Weekly and daily tournaments with small payouts are not exactly new, FACEIT itself has been around in some form since 2012. But their rise in popularity goes hand-in-hand with the viewership figures for major gaming competitions. The more people see big numbers on cardboard cheques, the more inclined they are to give it a go themselves. And that’s exactly what Michele wants for his users.
“Everyone is focusing on professional level tournaments, which represent the top 0.1 percent of the player base, building huge events and stadiums for them,” Michele told Red Bull. “We want to use our experience with these events and players to build the ‘football pitches’ for everyone else. Give them a chance to compete anytime they want without investing eight hours for a tournament, playing with players of their skill level and with a chance to win something and, who knows, maybe get spotted by some pro teams.”
This “jumpers for goalposts” approach to open tournaments keeps things casual and moving freely, an attitude that those coming into games played as eSports sorely need when the rest of the game can be frustratingly complex – none more so than Dota 2. So how has the opening weekend fared for FACEIT users?
“We went into open beta last Friday after one month of private testing and the reaction was well above expectations,” Michele told us. “All our daily tournaments have been full since and overall game sessions across the platform, not just Dota, jumped to 3.5 million per month.”
Players are banding together in their own skill brackets to win prizes, ranging from virtual goods like skins, items and in-game currency to physical products like peripherals, new gaming laptops and desktops (coming soon). If you somehow scrape together 5 million points, you can even win a FACEIT branded Fiat 500.
Obviously, with the system in beta, there are a few kinks to work out, but full rosters are a good start for a new venture, and bring with them plenty of testers. “Over the coming weeks we’re going to run a number of events for the community in order to gather additional feedback and fine tune the product for their specific needs,” Michele said. “We are grateful to the community that has been providing very constructive feedback.
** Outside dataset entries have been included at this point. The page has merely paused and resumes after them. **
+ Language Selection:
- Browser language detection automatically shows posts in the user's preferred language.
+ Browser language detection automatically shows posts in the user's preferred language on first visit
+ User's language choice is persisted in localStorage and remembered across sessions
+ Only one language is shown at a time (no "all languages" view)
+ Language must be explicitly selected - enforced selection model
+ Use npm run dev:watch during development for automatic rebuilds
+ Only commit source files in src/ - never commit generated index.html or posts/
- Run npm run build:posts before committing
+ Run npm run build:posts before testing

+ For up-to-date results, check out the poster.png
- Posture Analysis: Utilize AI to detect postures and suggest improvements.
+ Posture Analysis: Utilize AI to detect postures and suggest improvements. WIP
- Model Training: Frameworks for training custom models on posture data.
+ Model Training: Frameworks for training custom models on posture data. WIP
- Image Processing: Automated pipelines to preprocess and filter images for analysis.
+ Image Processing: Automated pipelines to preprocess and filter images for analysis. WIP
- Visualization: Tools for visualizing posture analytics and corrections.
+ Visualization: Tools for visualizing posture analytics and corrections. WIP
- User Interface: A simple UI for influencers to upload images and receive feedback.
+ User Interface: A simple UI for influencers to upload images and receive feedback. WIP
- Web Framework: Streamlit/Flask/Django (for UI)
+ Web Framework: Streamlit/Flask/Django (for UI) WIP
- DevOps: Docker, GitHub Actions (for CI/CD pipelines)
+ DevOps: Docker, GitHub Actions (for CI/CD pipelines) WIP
They are making our life easier in building a product that caters their specific needs.”
As with most undertakings in eSports, FACEIT’s community-first approach guides the majority of their decisions, including how far in CS:GO’s footsteps this new Dota venture follows. FACEIT’s CS:GO league finals in 2014 offered $44,000 in prize money to top-tier professional teams, and it’s up to the Dota community if they want to follow suit.
“Initially we're planning to work with some of our close partners, supporting their efforts on Dota 2,” Michele said. “Our focus with Dota is to cater to the competitive community; if the community will demand it as the CS:GO community did, we are ready to answer positively.” But support and advice from professionals is also on the agenda. “Our product team is working closely with a number of them – including James ‘2GD’ Harding – who have been supporting us in this adventure and whose help has been instrumental.”
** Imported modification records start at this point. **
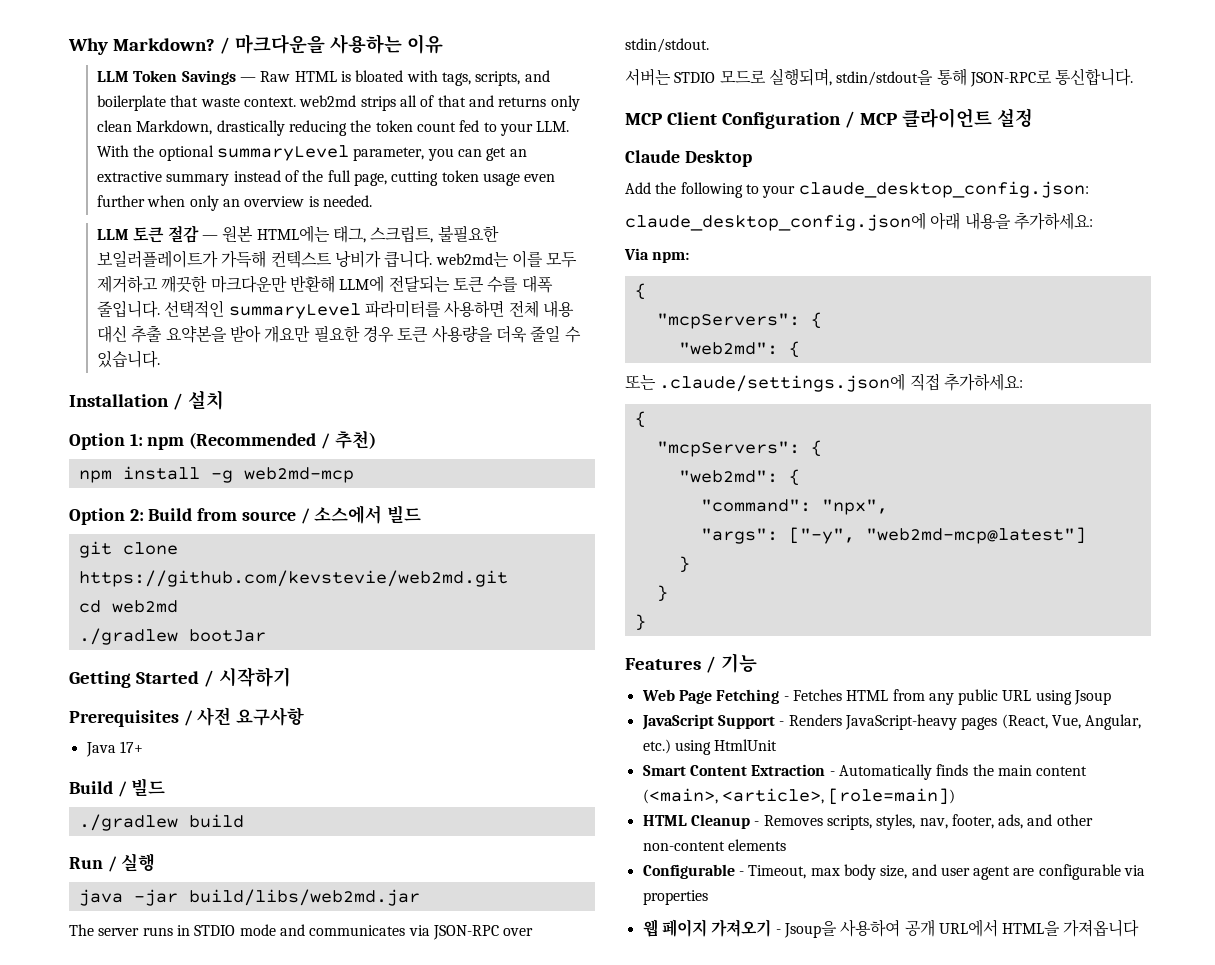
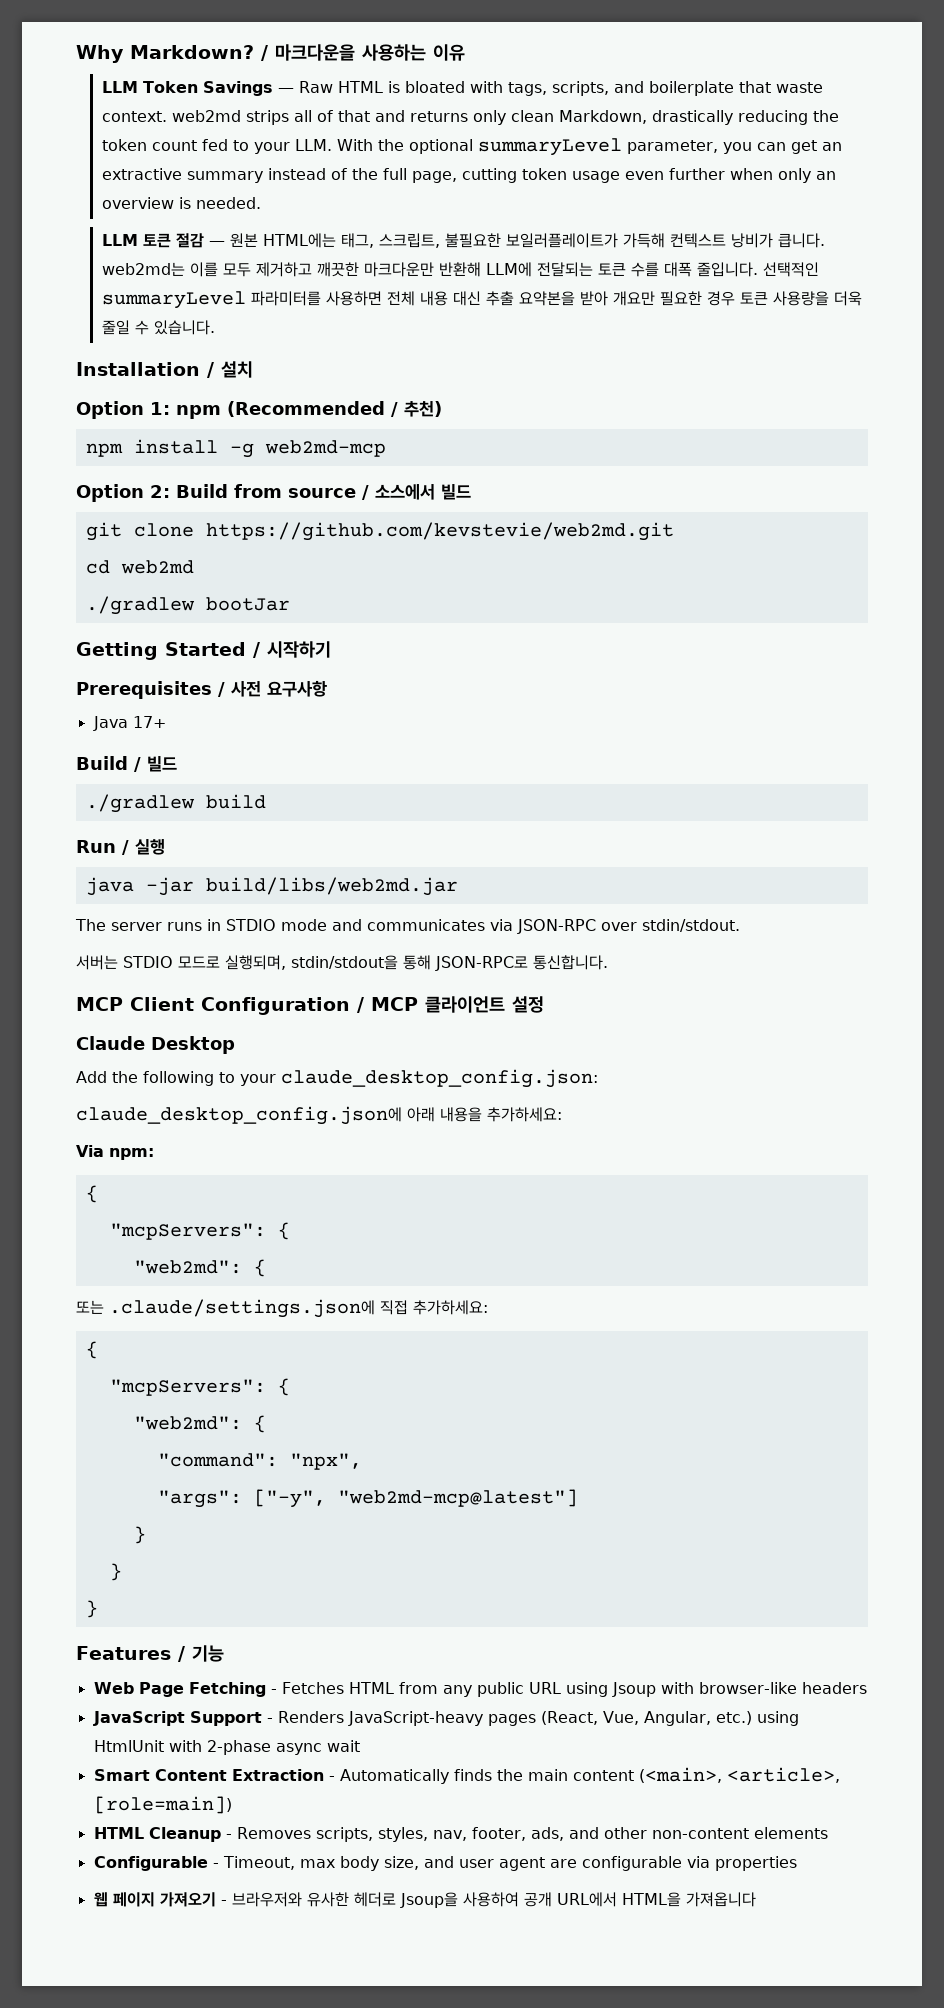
- Web Page Fetching - Fetches HTML from any public URL using Jsoup
+ Web Page Fetching - Fetches HTML from any public URL using Jsoup with browser-like headers
- JavaScript Support - Renders JavaScript-heavy pages (React, Vue, Angular, etc.) using HtmlUnit
+ JavaScript Support - Renders JavaScript-heavy pages (React, Vue, Angular, etc.) using HtmlUnit with 2-phase async wait
- 웹 페이지 가져오기 - Jsoup을 사용하여 공개 URL에서 HTML을 가져옵니다
+ 웹 페이지 가져오기 - 브라우저와 유사한 헤더로 Jsoup을 사용하여 공개 URL에서 HTML을 가져옵니다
But offering another stage to the pros isn’t all Michele wants for the format. The split of small-time and big-time within the same tournament umbrella offers a common route for advancing into professional eSports, much like the tech start-up incubator Michele founded in his previous life as an entrepreneurial investor.
“The lower amount of time commitment required and accessibility of these tournaments assures that players that are getting into competitive gaming are not immediately scared off,” Michele explains. “It allows them to find a team and decide whether they want to keep going with their journey into eSports.”
“Additionally the links between weekly satellites and our Professional Leagues are a great chance for young players to improve and emerge in the competitive scene. Some of the top players in the world are constantly playing on FACEIT since well before becoming worldwide stars.”
Overall, the micro tournament format makes a lot of sense on paper, but the practice is where it has proven itself. And despite the potential to act as just another showcase for big names, Michele knows where the real goals are.
“The benefits are significant for everyone in the ecosystem, the community is the fuel that moves the industry forward,” he tells us. “Building a passionate competitive community is the basis of any successful eSport title.”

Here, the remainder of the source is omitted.